One of the first rhymes that many children learn is the all-time favorite ‘Twinkle, Twinkle, Little Star’. An earliest activity they learn to do is to point out to the sky when they are asked, “Where is the Moon?” or “Where is the star?”. Based on the toddlers I have encountered, most even learn to say the words ‘star’ and ‘moon’ before they can say ‘mum’ or ‘dad’. That’s how fascinated we are with the universe right from infancy. A star-filled sky, to me, is as close as it gets to real magic. One of my nieces used to stretch out her arm towards the moon and open her palm praying intently for gifts. And just like her, we have all grown up believing in the magic of the moon and the stars.
There simply can’t be any human who is not allured by the sky. In our darkest or the liveliest nights, we must look up at the twinkling stars or the moon in its different shapes and be enigmatized. I am only now realizing what a big fan I am of the moon and the stars because here in Dubai, we cannot see stars on most nights because the city is so well-lit. I check on the moon every night and my spirit leaps in excitement whenever, on a random night, I can spot a couple of the brightest stars.

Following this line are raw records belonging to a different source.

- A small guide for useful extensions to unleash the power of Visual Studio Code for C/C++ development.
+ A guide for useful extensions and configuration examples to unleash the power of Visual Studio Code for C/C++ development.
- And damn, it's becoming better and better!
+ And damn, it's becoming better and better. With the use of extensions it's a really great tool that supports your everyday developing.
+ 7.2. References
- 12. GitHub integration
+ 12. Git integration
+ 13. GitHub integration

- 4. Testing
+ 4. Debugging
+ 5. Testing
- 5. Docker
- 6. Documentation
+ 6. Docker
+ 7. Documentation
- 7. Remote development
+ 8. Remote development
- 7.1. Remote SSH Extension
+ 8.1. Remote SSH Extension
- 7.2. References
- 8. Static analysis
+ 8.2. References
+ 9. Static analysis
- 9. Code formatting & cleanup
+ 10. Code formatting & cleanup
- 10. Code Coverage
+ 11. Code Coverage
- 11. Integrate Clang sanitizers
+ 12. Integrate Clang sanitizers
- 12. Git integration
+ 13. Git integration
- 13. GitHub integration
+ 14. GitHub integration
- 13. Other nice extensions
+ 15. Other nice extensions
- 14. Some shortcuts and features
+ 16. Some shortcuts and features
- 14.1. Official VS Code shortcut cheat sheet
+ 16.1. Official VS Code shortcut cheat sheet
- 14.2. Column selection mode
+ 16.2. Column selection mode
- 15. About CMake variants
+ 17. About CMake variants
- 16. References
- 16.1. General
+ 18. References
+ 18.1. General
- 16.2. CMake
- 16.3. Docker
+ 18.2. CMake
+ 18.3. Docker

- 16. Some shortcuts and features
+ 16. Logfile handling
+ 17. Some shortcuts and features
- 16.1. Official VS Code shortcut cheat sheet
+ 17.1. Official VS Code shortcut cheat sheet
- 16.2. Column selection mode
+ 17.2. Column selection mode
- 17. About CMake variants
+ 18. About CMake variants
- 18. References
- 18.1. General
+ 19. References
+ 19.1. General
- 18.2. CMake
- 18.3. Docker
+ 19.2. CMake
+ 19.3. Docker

At the age of 17, after my schooling in my hometown, I decided to go to college in a different state. My sister had accompanied me to Shillong (just about 230 miles away) to help with the admission. We were travelling on an overnight bus and it was a painful journey for me because I was missing home miserably. I had started doubting my decision of going away from home. Between tear drops, I would look out of the window to look at the moon and the stars until finally I thought of something that just might had given me the strength to carry on.
I thought, everything was going to change but at least the same moon and the same stars that shone over Kohima will also shine over Shillong. So, whenever I looked at them, I would imagine my loved ones looking at the same thing and my heart would just warm up in comfort. The most beautiful things do come out at the darkest times.

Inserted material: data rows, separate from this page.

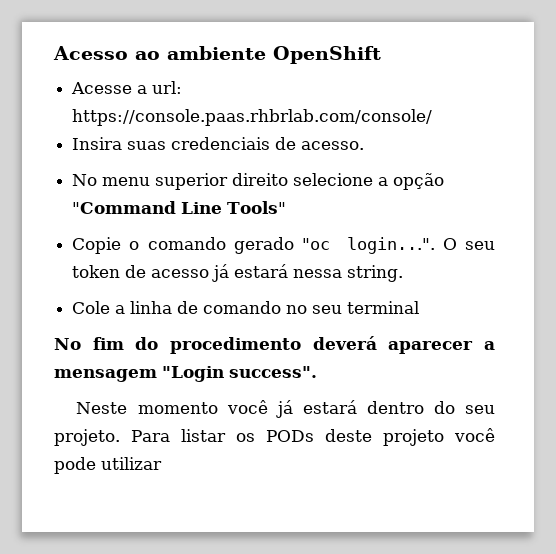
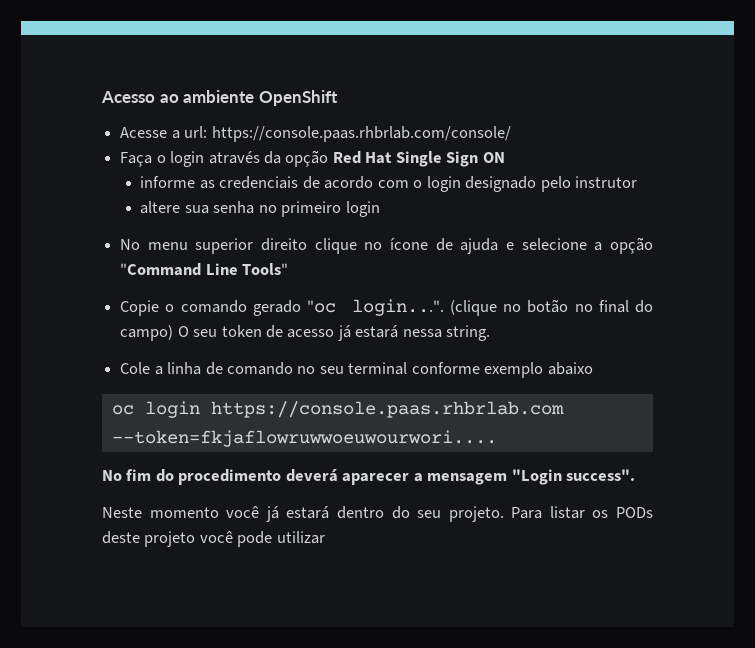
- Insira suas credenciais de acesso.
- No menu superior direito selecione a opção "Command Line Tools"
+ Faça o login através da opção Red Hat Single Sign ON
+ informe as credenciais de acordo com o login designado pelo instrutor
+ altere sua senha no primeiro login
+ No menu superior direito clique no ícone de ajuda e selecione a opção "Command Line Tools"
- Copie o comando gerado "oc login...". O seu token de acesso já estará nessa string.
+ Copie o comando gerado "oc login...". (clique no botão no final do campo) O seu token de acesso já estará nessa string.
- Cole a linha de comando no seu terminal
+ Cole a linha de comando no seu terminal conforme exemplo abaixo
+ oc login https://console.paas.rhbrlab.com --token=fkjaflowruwwoeuwourwori....

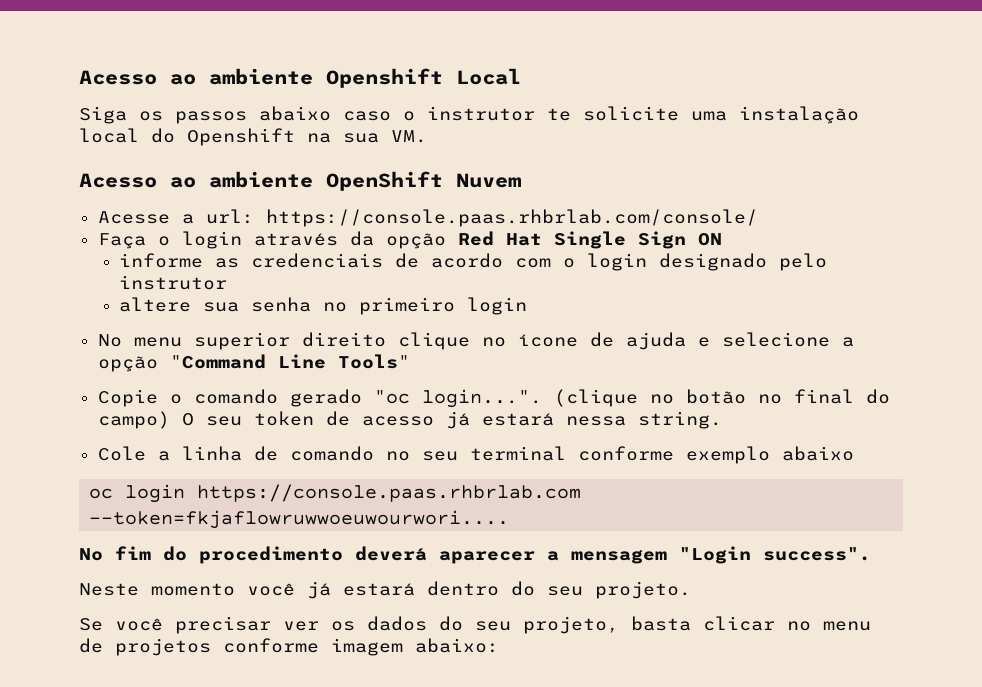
- Acesso ao ambiente OpenShift
+ Acesso ao ambiente Openshift Local
+ Siga os passos abaixo caso o instrutor te solicite uma instalação local do Openshift na sua VM.
+ Acesso ao ambiente OpenShift Nuvem
- Neste momento você já estará dentro do seu projeto. Para listar os PODs deste projeto você pode utilizar
+ Neste momento você já estará dentro do seu projeto.
+ Se você precisar ver os dados do seu projeto, basta clicar no menu de projetos conforme imagem abaixo:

I sometimes think that if only I had stars to stare at night, my transition into a Dubai resident would had been less difficult. It isn’t an exaggerated statement when I say that I felt despair and suffocation at the thought of there being no stars in the sky. It was unimaginable for me to picture children who would miss the simple distraction of looking and pointing at stars. When we first point out the moon and the stars to a child, we open the gateway of ‘wonders’ and imagination, the starting qualities of a happy person.

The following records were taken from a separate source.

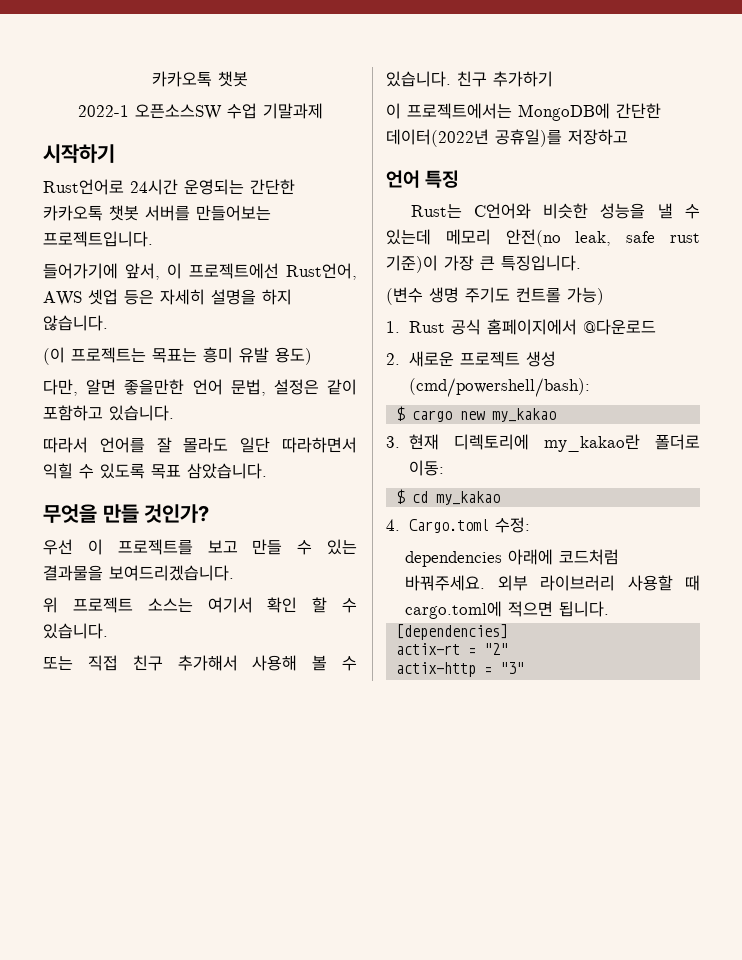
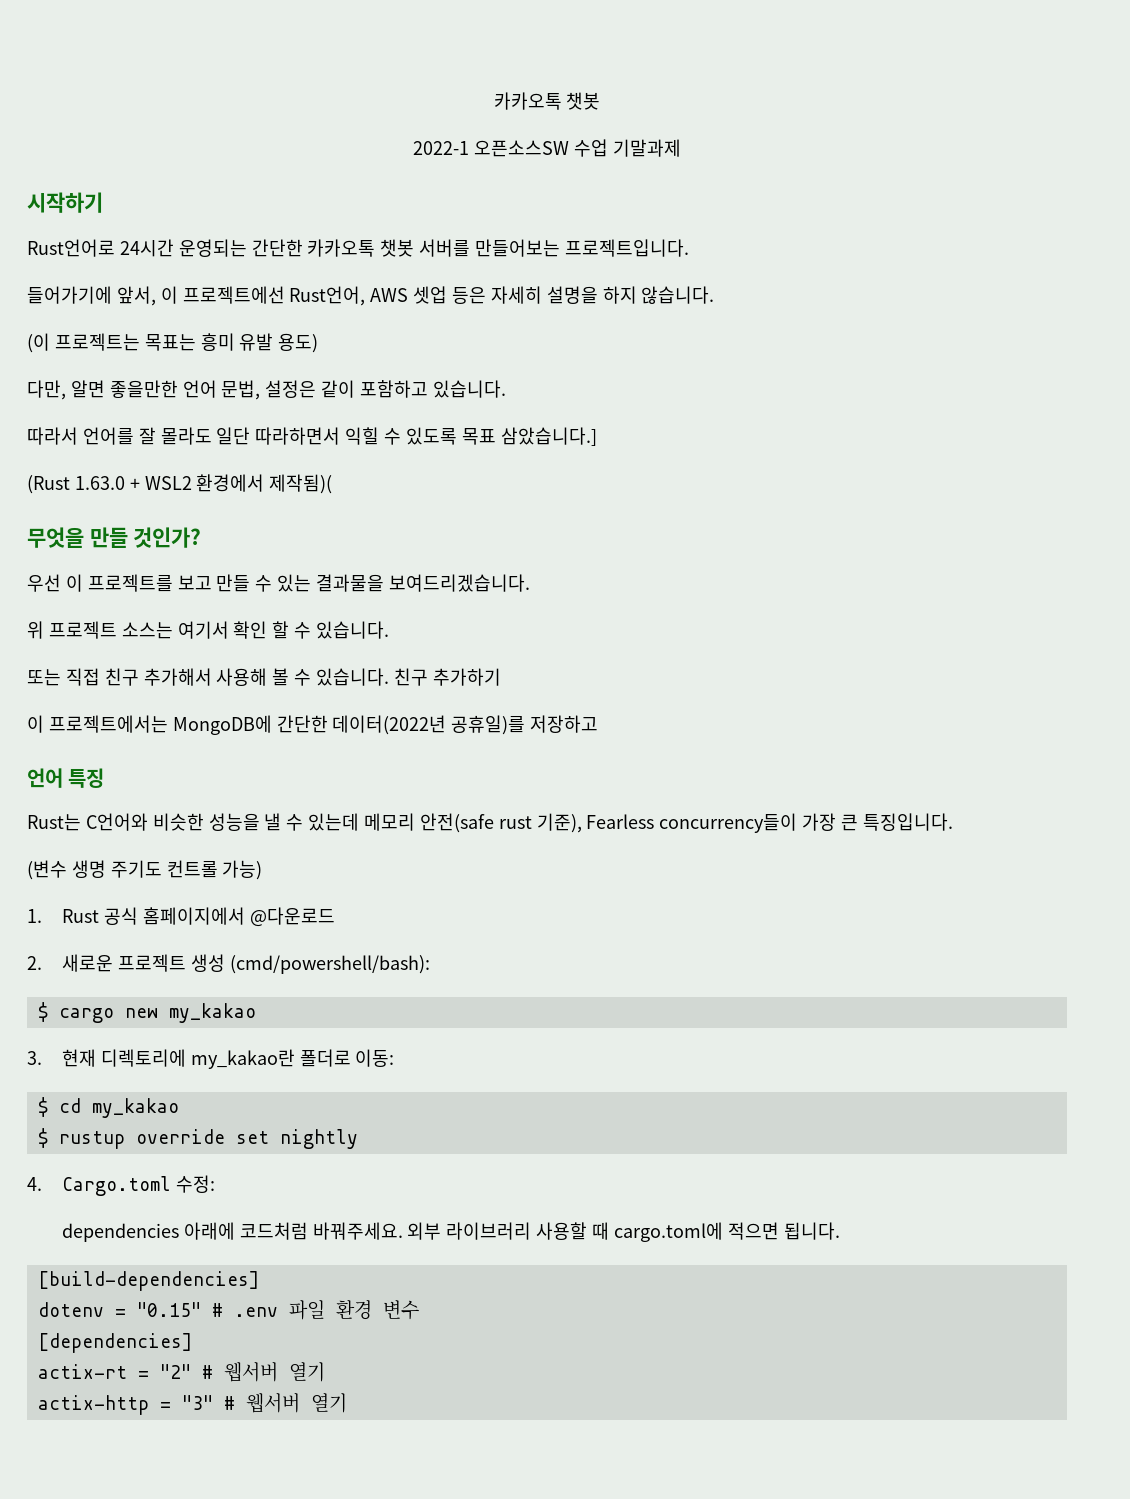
- 따라서 언어를 잘 몰라도 일단 따라하면서 익힐 수 있도록 목표 삼았습니다.
+ 따라서 언어를 잘 몰라도 일단 따라하면서 익힐 수 있도록 목표 삼았습니다.]
+ (Rust 1.63.0 + WSL2 환경에서 제작됨)(
- Rust는 C언어와 비슷한 성능을 낼 수 있는데 메모리 안전(no leak, safe rust 기준)이 가장 큰 특징입니다.
+ Rust는 C언어와 비슷한 성능을 낼 수 있는데 메모리 안전(safe rust 기준), Fearless concurrency들이 가장 큰 특징입니다.
+ $ rustup override set nightly
+ [build-dependencies]
+ dotenv = "0.15" # .env 파일 환경 변수
- actix-rt = "2"
+ actix-rt = "2" # 웹서버 열기
- actix-http = "3"
+ actix-http = "3" # 웹서버 열기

The sky with all its adornments, also teaches us plenty in its own amazing ways. Last weekend, we had gone for outdoor camping in a nearby mountain in Ras al-Khaimah, one of the seven emirates of UAE, and spent the night marveling the millions of stars and the thin crescent as if it was our first time seeing them. Next day, my husband and I discussed how humbling the vastness of the universe was. The unknown and the possibilities, the ‘What ifs’ just bowls me over with gratitude and reminds me of my insignificance.